Is what you’re experiencing right now a simulation? If you’ve ever wondered this you’re not alone. And you’ll be interested to discover that there is some truth to the idea.

Your reality is simply a combination of the stories that your brain tells you about what’s going on around you. When you mistake a garbage can for a person on your nightly jog, for a second you actually did see someone.

In the stories you tell yourself, your brain always places you as the main character. This can make you adjust your past to make you a hero. You might, for instance, consider stealing okay if it was from someone who is greedy.

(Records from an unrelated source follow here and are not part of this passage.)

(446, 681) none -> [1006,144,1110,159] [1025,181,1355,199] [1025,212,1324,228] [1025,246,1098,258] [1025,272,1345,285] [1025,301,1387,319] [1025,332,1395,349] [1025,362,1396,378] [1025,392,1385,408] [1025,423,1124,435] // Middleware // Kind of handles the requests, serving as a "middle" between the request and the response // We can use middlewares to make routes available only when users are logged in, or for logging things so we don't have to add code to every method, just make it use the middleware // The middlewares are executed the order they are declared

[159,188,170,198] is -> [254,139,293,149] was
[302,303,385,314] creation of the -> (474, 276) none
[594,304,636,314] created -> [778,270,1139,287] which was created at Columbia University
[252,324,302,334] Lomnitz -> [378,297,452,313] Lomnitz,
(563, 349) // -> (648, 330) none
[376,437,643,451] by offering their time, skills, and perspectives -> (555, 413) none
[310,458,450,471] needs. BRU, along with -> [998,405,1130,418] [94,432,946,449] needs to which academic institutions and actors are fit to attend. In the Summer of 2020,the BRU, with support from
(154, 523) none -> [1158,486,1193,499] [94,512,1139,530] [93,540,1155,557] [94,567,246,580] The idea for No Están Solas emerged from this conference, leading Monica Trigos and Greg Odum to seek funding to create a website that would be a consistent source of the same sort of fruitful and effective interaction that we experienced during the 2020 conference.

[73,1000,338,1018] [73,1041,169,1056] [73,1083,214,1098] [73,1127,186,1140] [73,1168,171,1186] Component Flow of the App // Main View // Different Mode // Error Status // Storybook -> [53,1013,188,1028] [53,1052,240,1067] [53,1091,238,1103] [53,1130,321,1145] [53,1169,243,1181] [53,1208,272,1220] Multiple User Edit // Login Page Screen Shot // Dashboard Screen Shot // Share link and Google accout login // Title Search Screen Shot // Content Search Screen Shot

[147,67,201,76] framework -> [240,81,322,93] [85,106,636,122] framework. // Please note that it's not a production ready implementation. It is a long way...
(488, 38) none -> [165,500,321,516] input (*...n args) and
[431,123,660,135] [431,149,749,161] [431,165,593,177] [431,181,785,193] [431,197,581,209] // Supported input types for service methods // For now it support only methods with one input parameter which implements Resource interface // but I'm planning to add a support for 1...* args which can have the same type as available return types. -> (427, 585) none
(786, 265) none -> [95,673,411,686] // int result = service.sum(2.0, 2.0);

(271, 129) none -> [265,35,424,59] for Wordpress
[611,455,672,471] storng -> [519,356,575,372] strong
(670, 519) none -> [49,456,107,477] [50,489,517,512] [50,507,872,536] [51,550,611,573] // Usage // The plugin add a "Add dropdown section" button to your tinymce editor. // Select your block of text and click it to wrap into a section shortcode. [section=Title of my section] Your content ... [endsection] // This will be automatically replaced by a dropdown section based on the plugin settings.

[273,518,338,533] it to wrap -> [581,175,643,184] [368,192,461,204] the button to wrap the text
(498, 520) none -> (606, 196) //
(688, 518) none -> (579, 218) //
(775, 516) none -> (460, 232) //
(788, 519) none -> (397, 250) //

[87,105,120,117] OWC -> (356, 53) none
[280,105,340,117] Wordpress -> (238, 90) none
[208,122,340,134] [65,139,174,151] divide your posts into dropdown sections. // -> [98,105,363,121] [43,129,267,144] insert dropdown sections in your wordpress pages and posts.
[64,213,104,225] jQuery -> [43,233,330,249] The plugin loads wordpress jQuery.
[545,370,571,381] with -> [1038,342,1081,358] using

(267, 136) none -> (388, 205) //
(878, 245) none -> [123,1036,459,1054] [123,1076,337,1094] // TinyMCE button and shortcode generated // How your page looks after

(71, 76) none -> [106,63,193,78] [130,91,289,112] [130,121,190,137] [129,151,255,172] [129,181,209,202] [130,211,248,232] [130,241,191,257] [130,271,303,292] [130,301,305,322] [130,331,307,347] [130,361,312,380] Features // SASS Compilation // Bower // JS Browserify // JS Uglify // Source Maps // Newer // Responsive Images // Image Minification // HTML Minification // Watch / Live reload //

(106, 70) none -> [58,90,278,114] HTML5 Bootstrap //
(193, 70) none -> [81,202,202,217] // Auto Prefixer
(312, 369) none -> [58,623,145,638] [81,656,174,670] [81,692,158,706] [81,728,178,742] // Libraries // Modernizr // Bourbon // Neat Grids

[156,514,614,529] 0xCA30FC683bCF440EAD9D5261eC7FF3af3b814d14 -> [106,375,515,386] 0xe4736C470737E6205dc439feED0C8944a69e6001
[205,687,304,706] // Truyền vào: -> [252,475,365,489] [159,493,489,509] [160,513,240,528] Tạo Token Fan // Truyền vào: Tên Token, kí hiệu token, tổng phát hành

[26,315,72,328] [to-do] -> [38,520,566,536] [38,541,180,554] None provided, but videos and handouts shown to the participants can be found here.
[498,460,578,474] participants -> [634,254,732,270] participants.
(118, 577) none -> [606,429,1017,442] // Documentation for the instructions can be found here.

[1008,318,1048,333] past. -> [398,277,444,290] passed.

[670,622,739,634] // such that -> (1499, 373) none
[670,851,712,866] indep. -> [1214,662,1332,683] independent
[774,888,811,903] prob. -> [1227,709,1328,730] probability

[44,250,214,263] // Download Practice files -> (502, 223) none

Another way your brain works to make sense of narratives is by making everything linear. It looks for cause and effect sequences in place that they don’t even exist. 

A pair of filmmakers discovered this when showing images of an expressionless person next to different scenes to an audience. The people-watching commented on the skills of each actor, acclaiming their sadness or thoughtfulness that wasn’t actually there.

Stories are also a way that we attempt to understand those around us. This is part of our survival instinct that began in the earliest Homo sapiens. The better a person was at communicating, whether for trading or cooperation, the better chances they had for survival. 

We use stories in the same way today to help us understand others around us and thrive.

Lesson 2: Give your characters flaws if you want to write the kind of story that gets people’s attention.

One side effect of your brain always casting you as the hero of your stories is that it makes you morally above everyone else. This is one reason that you’re so bad at seeing your own weaknesses. But seeing other’s inadequacies can help.

Every time you read a story and enter the mind of a flawed character, you open your mind to exploring faults, including your own.

Most of your weaknesses come from the beliefs you gained as a child. These cultural influences warped your understanding of the world, including yourself. 

Consider the difference between an old Western novel and another placed in Victorian England. The Westerner likely values freedom and individuality, while the Englander prizes self-discipline and composure.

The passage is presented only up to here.